(Edit tracking data)
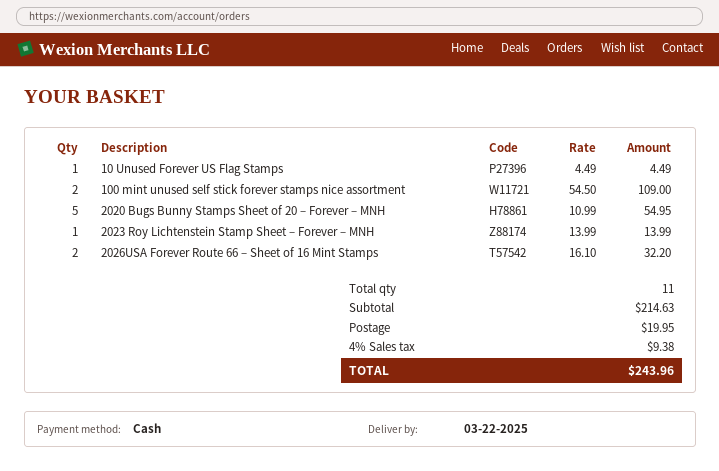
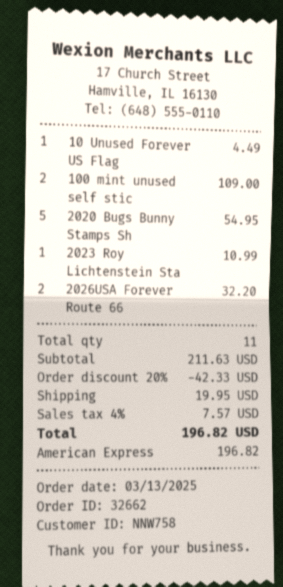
payment method: cash -> American Express
2023 Roy Lichtenstein Stamp Sheet – Forever – MNH: 1 for 13.99 -> 1 for 10.99
subtotal: 214.63 -> 211.63
discount: none -> 20% = 42.33
tax: 4% = 9.38 -> 4% = 7.57
total: 243.96 -> 196.82

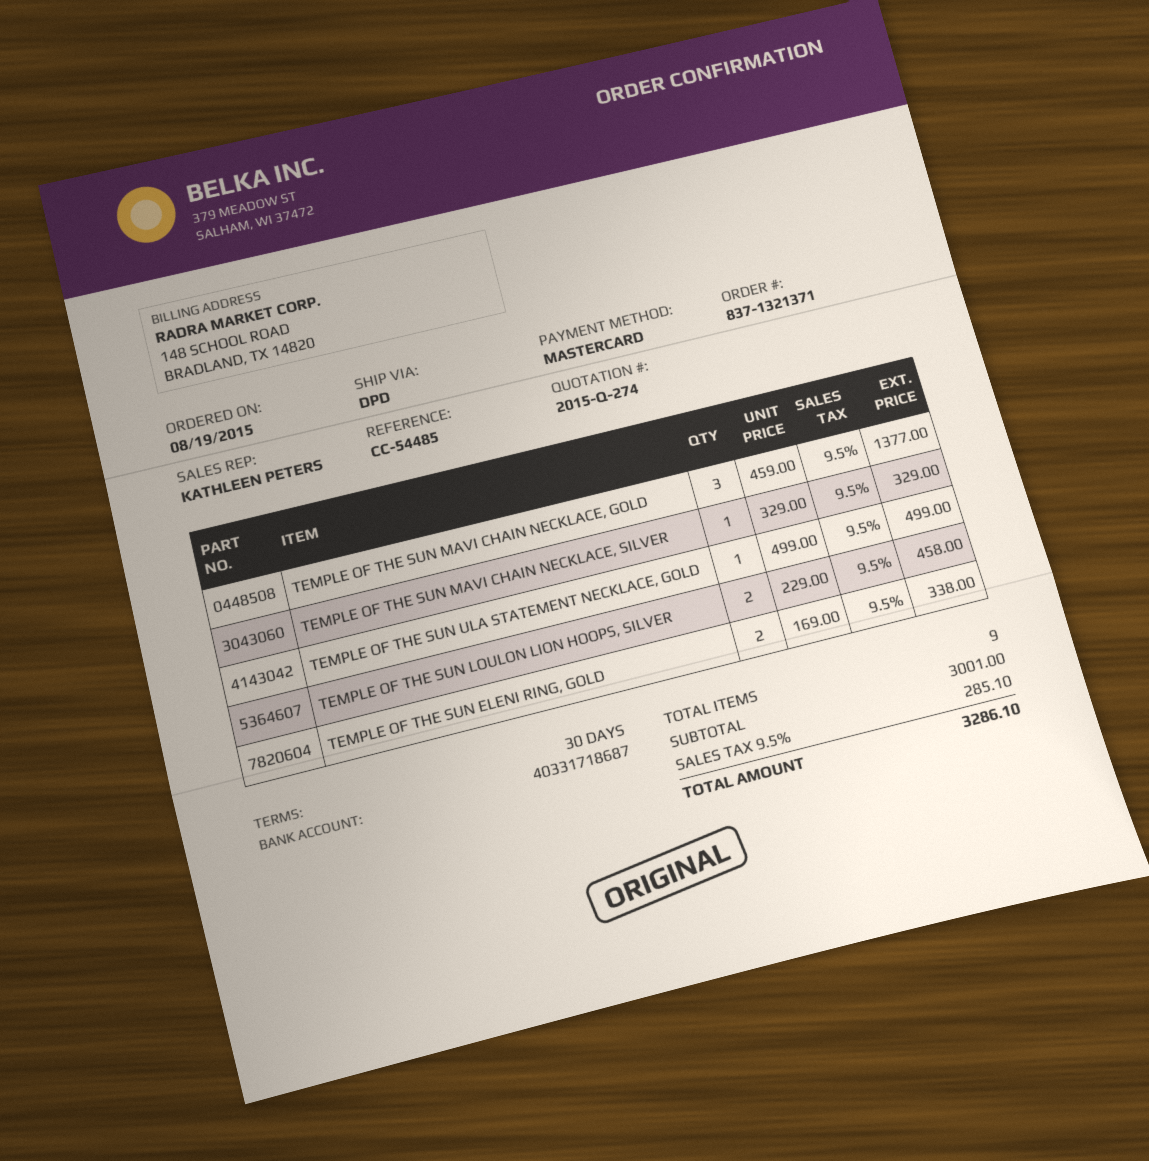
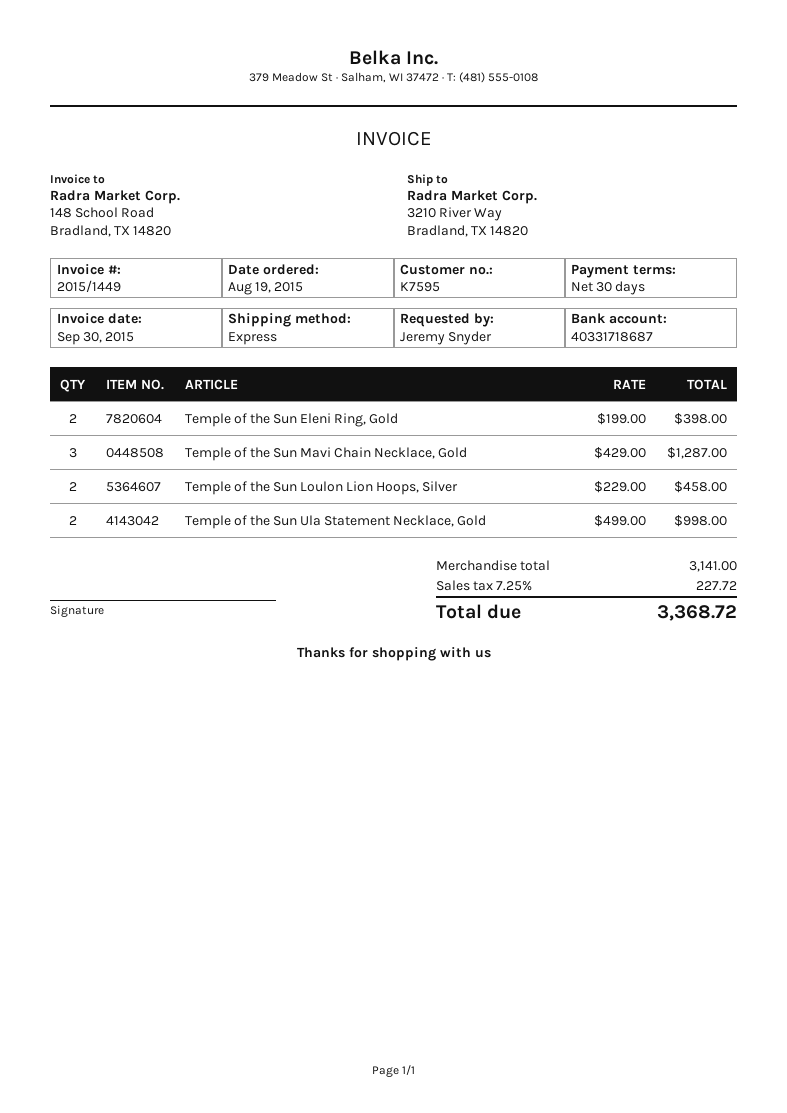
shipping method: DPD -> express
TEMPLE OF THE SUN MAVI CHAIN NECKLACE, GOLD: 3 x 459.00 = 1377.00 -> 3 x 429.00 = 1287.00
TEMPLE OF THE SUN MAVI CHAIN NECKLACE, SILVER: 1 x 329.00 = 329.00 -> none
TEMPLE OF THE SUN ULA STATEMENT NECKLACE, GOLD: 1 x 499.00 = 499.00 -> 2 x 499.00 = 998.00
TEMPLE OF THE SUN ELENI RING, GOLD: 2 x 169.00 = 338.00 -> 2 x 199.00 = 398.00
subtotal: 3001.00 -> 3141.00
tax: 9.5% = 285.10 -> 7.25% = 227.72
total: 3286.10 -> 3368.72

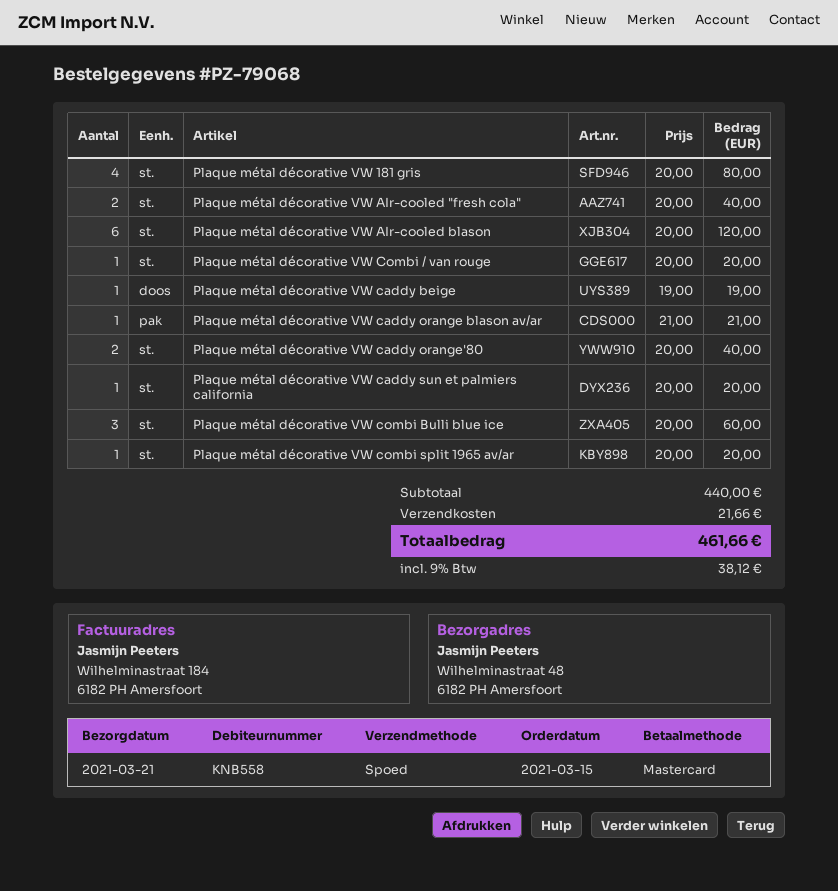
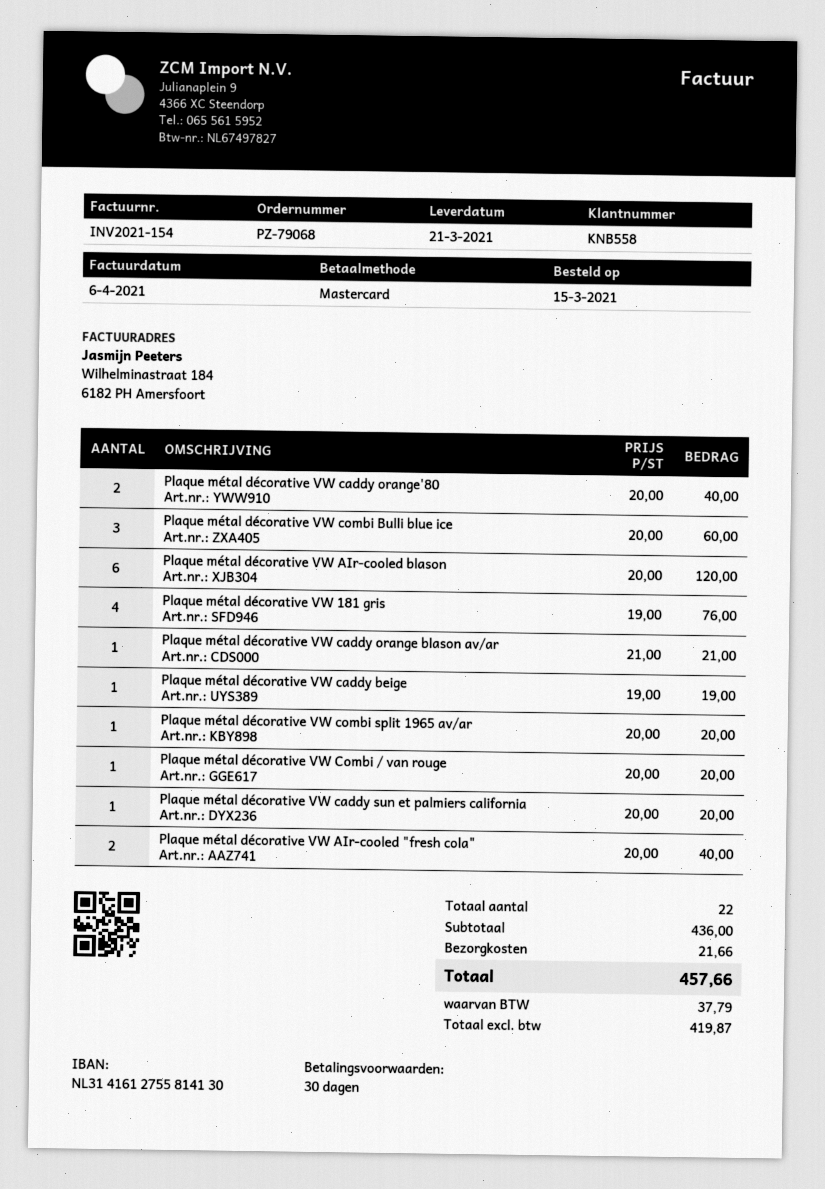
Plaque métal décorative VW 181 gris: 4 x 20.00 = 80.00 -> 4 x 19.00 = 76.00
subtotal: 440.00 -> 436.00
tax: 38.12 -> 37.79
total: 461.66 -> 457.66

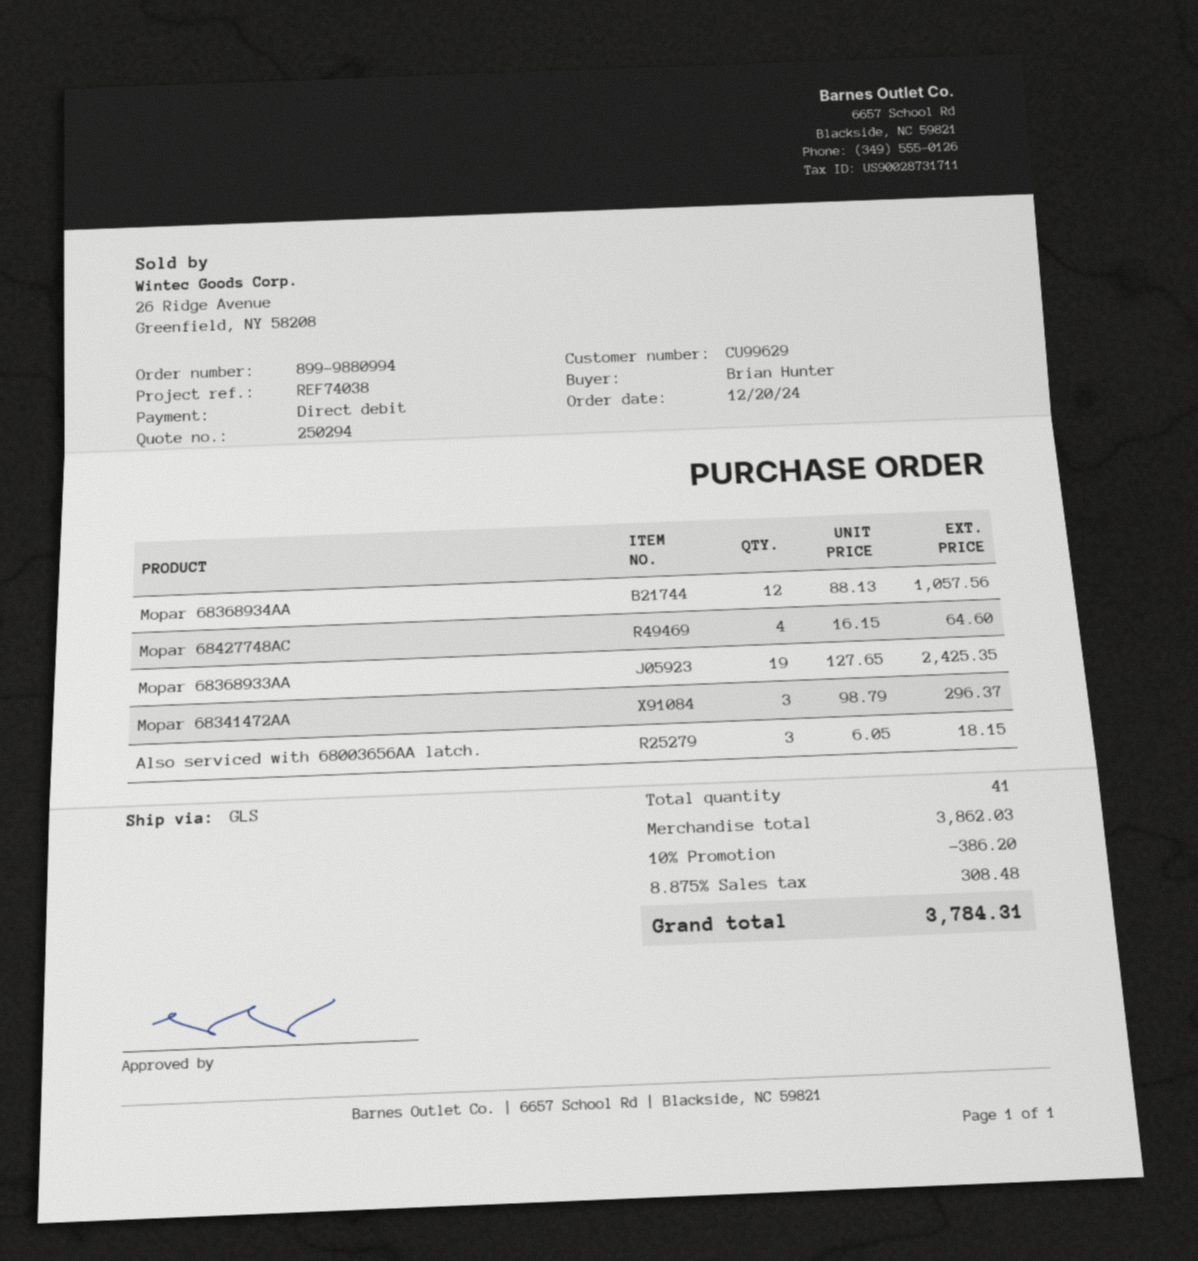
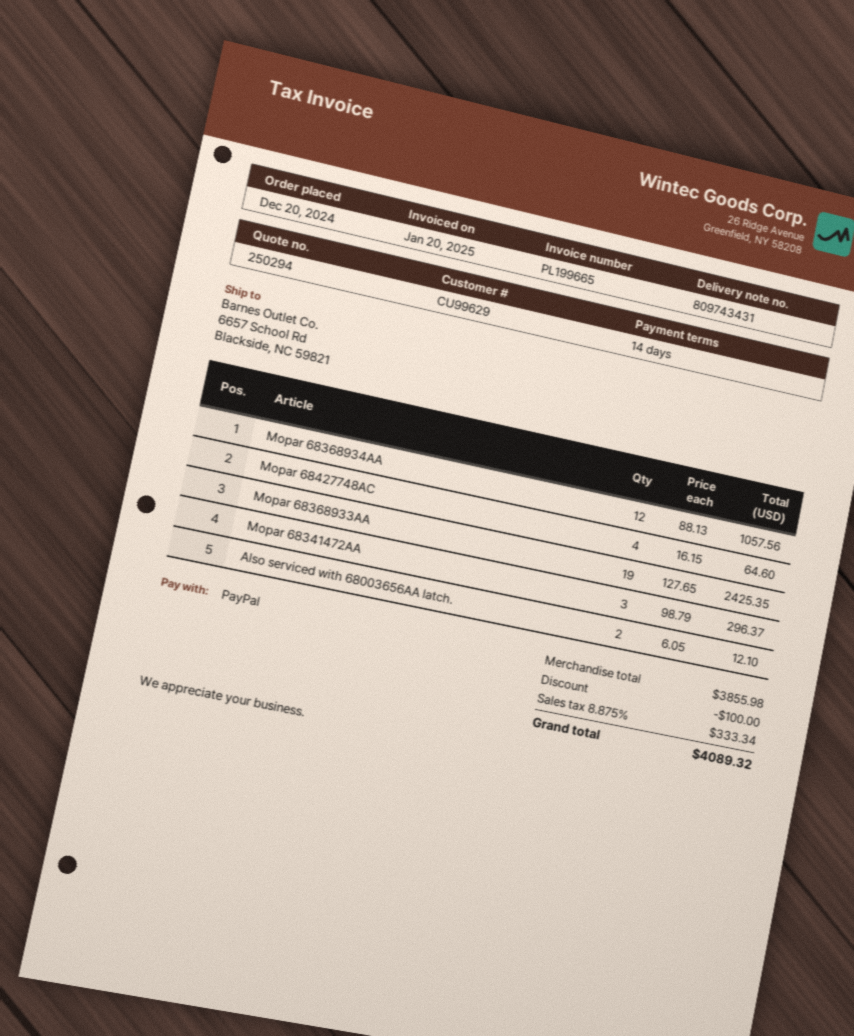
payment method: direct debit -> PayPal
Also serviced with 68003656AA latch.: 3 x 6.05 = 18.15 -> 2 x 6.05 = 12.10
subtotal: 3862.03 -> 3855.98
discount: 386.20 -> 100.00
tax: 8.875% = 308.48 -> 8.875% = 333.34
total: 3784.31 -> 4089.32

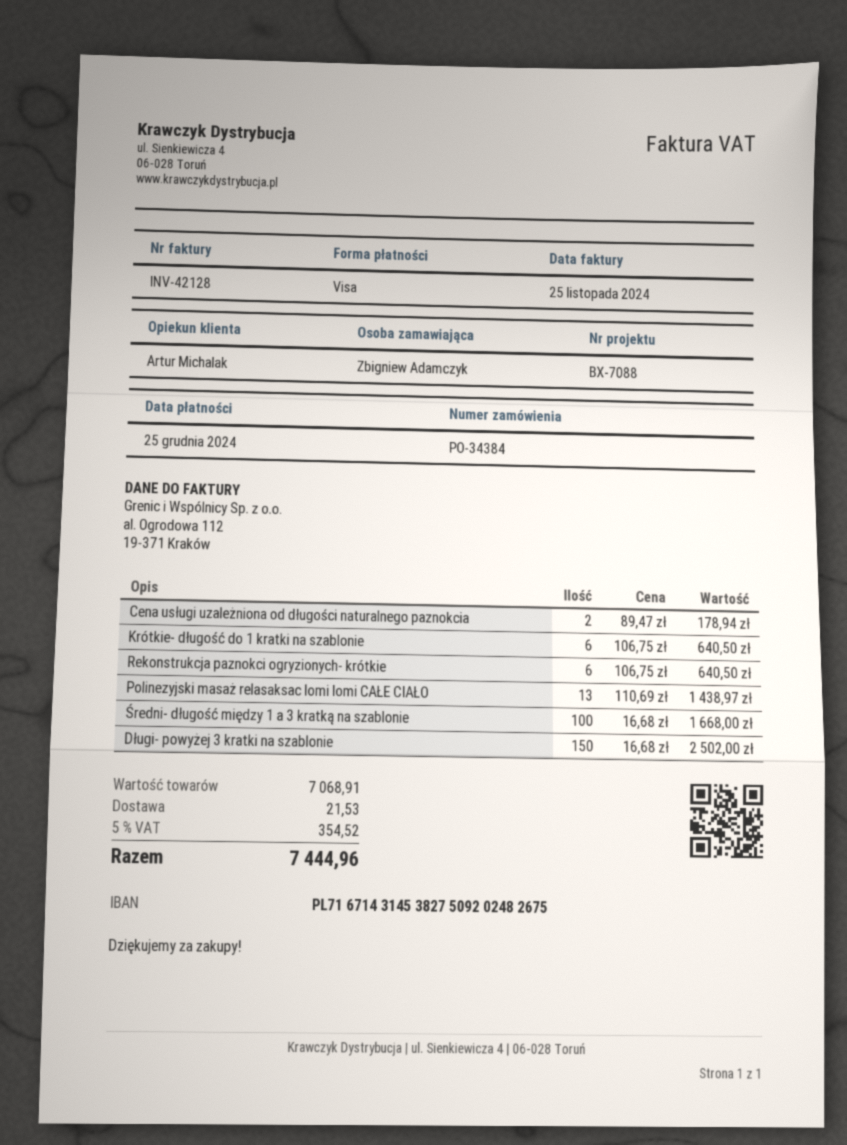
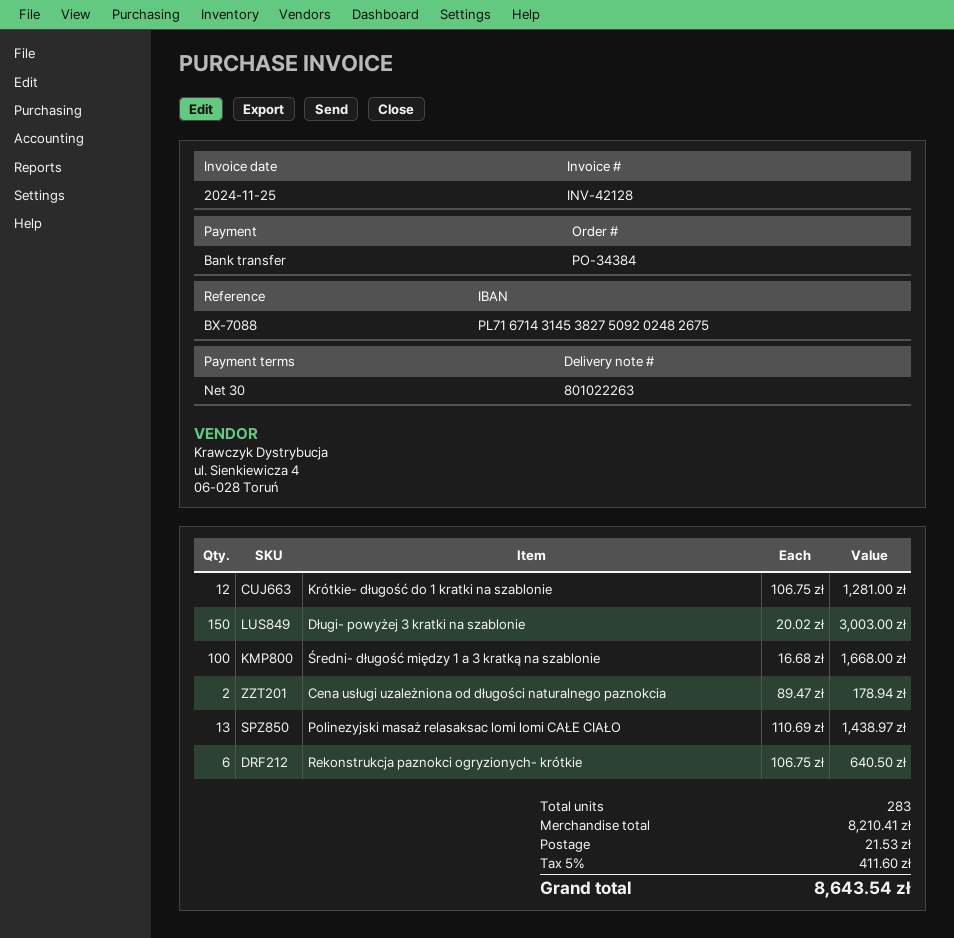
payment method: Visa -> bank transfer
Krótkie- długość do 1 kratki na szablonie: 6 x 106.75 = 640.50 -> 12 x 106.75 = 1281.00
Długi- powyżej 3 kratki na szablonie: 150 x 16.68 = 2502.00 -> 150 x 20.02 = 3003.00
subtotal: 7068.91 -> 8210.41
tax: 5% = 354.52 -> 5% = 411.60
total: 7444.96 -> 8643.54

» **ABOUT THIS TASK**
Reproduce the data above line for line, excluding every picture.

» **REPLY**
payment method: cash -> American Express
2023 Roy Lichtenstein Stamp Sheet – Forever – MNH: 1 for 13.99 -> 1 for 10.99
subtotal: 214.63 -> 211.63
discount: none -> 20% = 42.33
tax: 4% = 9.38 -> 4% = 7.57
total: 243.96 -> 196.82

shipping method: DPD -> express
TEMPLE OF THE SUN MAVI CHAIN NECKLACE, GOLD: 3 x 459.00 = 1377.00 -> 3 x 429.00 = 1287.00
TEMPLE OF THE SUN MAVI CHAIN NECKLACE, SILVER: 1 x 329.00 = 329.00 -> none
TEMPLE OF THE SUN ULA STATEMENT NECKLACE, GOLD: 1 x 499.00 = 499.00 -> 2 x 499.00 = 998.00
TEMPLE OF THE SUN ELENI RING, GOLD: 2 x 169.00 = 338.00 -> 2 x 199.00 = 398.00
subtotal: 3001.00 -> 3141.00
tax: 9.5% = 285.10 -> 7.25% = 227.72
total: 3286.10 -> 3368.72

Plaque métal décorative VW 181 gris: 4 x 20.00 = 80.00 -> 4 x 19.00 = 76.00
subtotal: 440.00 -> 436.00
tax: 38.12 -> 37.79
total: 461.66 -> 457.66

payment method: direct debit -> PayPal
Also serviced with 68003656AA latch.: 3 x 6.05 = 18.15 -> 2 x 6.05 = 12.10
subtotal: 3862.03 -> 3855.98
discount: 386.20 -> 100.00
tax: 8.875% = 308.48 -> 8.875% = 333.34
total: 3784.31 -> 4089.32

payment method: Visa -> bank transfer
Krótkie- długość do 1 kratki na szablonie: 6 x 106.75 = 640.50 -> 12 x 106.75 = 1281.00
Długi- powyżej 3 kratki na szablonie: 150 x 16.68 = 2502.00 -> 150 x 20.02 = 3003.00
subtotal: 7068.91 -> 8210.41
tax: 5% = 354.52 -> 5% = 411.60
total: 7444.96 -> 8643.54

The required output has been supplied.